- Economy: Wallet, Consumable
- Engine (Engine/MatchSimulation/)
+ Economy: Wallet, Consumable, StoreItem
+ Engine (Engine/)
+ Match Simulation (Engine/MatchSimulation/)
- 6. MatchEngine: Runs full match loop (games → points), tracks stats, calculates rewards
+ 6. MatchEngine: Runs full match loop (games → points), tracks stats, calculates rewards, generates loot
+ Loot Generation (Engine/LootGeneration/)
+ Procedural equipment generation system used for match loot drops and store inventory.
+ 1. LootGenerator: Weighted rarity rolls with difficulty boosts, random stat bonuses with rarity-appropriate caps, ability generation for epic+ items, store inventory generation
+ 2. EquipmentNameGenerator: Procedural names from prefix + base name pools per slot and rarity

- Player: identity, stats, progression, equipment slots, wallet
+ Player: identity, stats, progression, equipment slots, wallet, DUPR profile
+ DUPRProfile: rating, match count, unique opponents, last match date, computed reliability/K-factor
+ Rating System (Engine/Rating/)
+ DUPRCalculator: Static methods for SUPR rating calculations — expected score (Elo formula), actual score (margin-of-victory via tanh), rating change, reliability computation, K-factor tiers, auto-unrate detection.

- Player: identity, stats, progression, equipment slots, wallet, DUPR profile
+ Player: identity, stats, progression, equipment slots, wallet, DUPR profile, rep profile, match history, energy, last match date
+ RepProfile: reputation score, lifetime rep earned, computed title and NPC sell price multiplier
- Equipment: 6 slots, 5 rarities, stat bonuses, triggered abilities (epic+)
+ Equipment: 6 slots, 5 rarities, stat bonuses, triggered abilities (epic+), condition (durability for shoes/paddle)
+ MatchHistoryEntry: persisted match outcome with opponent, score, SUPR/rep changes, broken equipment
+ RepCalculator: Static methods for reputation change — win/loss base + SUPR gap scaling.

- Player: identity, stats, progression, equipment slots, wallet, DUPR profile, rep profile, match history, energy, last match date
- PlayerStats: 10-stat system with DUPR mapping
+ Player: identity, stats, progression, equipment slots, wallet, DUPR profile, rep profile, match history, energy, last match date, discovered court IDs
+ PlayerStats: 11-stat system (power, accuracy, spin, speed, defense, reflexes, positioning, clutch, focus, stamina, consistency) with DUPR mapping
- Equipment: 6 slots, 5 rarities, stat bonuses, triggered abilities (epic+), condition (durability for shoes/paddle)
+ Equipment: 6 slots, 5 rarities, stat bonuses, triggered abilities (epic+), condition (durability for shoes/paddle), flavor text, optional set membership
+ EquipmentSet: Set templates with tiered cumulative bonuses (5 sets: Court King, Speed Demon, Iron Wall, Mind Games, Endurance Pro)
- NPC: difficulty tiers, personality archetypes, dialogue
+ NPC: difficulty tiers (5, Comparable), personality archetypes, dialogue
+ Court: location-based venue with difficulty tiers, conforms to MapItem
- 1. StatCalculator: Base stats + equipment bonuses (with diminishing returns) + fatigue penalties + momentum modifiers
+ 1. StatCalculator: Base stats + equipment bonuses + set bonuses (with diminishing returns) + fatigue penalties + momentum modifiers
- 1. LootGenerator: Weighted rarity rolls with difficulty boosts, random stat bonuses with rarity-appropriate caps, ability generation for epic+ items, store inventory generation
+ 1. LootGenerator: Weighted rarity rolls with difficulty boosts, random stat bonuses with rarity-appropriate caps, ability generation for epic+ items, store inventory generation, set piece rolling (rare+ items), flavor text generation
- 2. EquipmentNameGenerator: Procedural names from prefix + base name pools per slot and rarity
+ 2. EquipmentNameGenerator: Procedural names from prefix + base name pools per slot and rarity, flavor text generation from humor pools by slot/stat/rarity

========

◆ Task description ◆
Every record above is to be copied exactly.

◆ Solution to the problem ◆
- Economy: Wallet, Consumable
- Engine (Engine/MatchSimulation/)
+ Economy: Wallet, Consumable, StoreItem
+ Engine (Engine/)
+ Match Simulation (Engine/MatchSimulation/)
- 6. MatchEngine: Runs full match loop (games → points), tracks stats, calculates rewards
+ 6. MatchEngine: Runs full match loop (games → points), tracks stats, calculates rewards, generates loot
+ Loot Generation (Engine/LootGeneration/)
+ Procedural equipment generation system used for match loot drops and store inventory.
+ 1. LootGenerator: Weighted rarity rolls with difficulty boosts, random stat bonuses with rarity-appropriate caps, ability generation for epic+ items, store inventory generation
+ 2. EquipmentNameGenerator: Procedural names from prefix + base name pools per slot and rarity

- Player: identity, stats, progression, equipment slots, wallet
+ Player: identity, stats, progression, equipment slots, wallet, DUPR profile
+ DUPRProfile: rating, match count, unique opponents, last match date, computed reliability/K-factor
+ Rating System (Engine/Rating/)
+ DUPRCalculator: Static methods for SUPR rating calculations — expected score (Elo formula), actual score (margin-of-victory via tanh), rating change, reliability computation, K-factor tiers, auto-unrate detection.

- Player: identity, stats, progression, equipment slots, wallet, DUPR profile
+ Player: identity, stats, progression, equipment slots, wallet, DUPR profile, rep profile, match history, energy, last match date
+ RepProfile: reputation score, lifetime rep earned, computed title and NPC sell price multiplier
- Equipment: 6 slots, 5 rarities, stat bonuses, triggered abilities (epic+)
+ Equipment: 6 slots, 5 rarities, stat bonuses, triggered abilities (epic+), condition (durability for shoes/paddle)
+ MatchHistoryEntry: persisted match outcome with opponent, score, SUPR/rep changes, broken equipment
+ RepCalculator: Static methods for reputation change — win/loss base + SUPR gap scaling.

- Player: identity, stats, progression, equipment slots, wallet, DUPR profile, rep profile, match history, energy, last match date
- PlayerStats: 10-stat system with DUPR mapping
+ Player: identity, stats, progression, equipment slots, wallet, DUPR profile, rep profile, match history, energy, last match date, discovered court IDs
+ PlayerStats: 11-stat system (power, accuracy, spin, speed, defense, reflexes, positioning, clutch, focus, stamina, consistency) with DUPR mapping
- Equipment: 6 slots, 5 rarities, stat bonuses, triggered abilities (epic+), condition (durability for shoes/paddle)
+ Equipment: 6 slots, 5 rarities, stat bonuses, triggered abilities (epic+), condition (durability for shoes/paddle), flavor text, optional set membership
+ EquipmentSet: Set templates with tiered cumulative bonuses (5 sets: Court King, Speed Demon, Iron Wall, Mind Games, Endurance Pro)
- NPC: difficulty tiers, personality archetypes, dialogue
+ NPC: difficulty tiers (5, Comparable), personality archetypes, dialogue
+ Court: location-based venue with difficulty tiers, conforms to MapItem
- 1. StatCalculator: Base stats + equipment bonuses (with diminishing returns) + fatigue penalties + momentum modifiers
+ 1. StatCalculator: Base stats + equipment bonuses + set bonuses (with diminishing returns) + fatigue penalties + momentum modifiers
- 1. LootGenerator: Weighted rarity rolls with difficulty boosts, random stat bonuses with rarity-appropriate caps, ability generation for epic+ items, store inventory generation
+ 1. LootGenerator: Weighted rarity rolls with difficulty boosts, random stat bonuses with rarity-appropriate caps, ability generation for epic+ items, store inventory generation, set piece rolling (rare+ items), flavor text generation
- 2. EquipmentNameGenerator: Procedural names from prefix + base name pools per slot and rarity
+ 2. EquipmentNameGenerator: Procedural names from prefix + base name pools per slot and rarity, flavor text generation from humor pools by slot/stat/rarity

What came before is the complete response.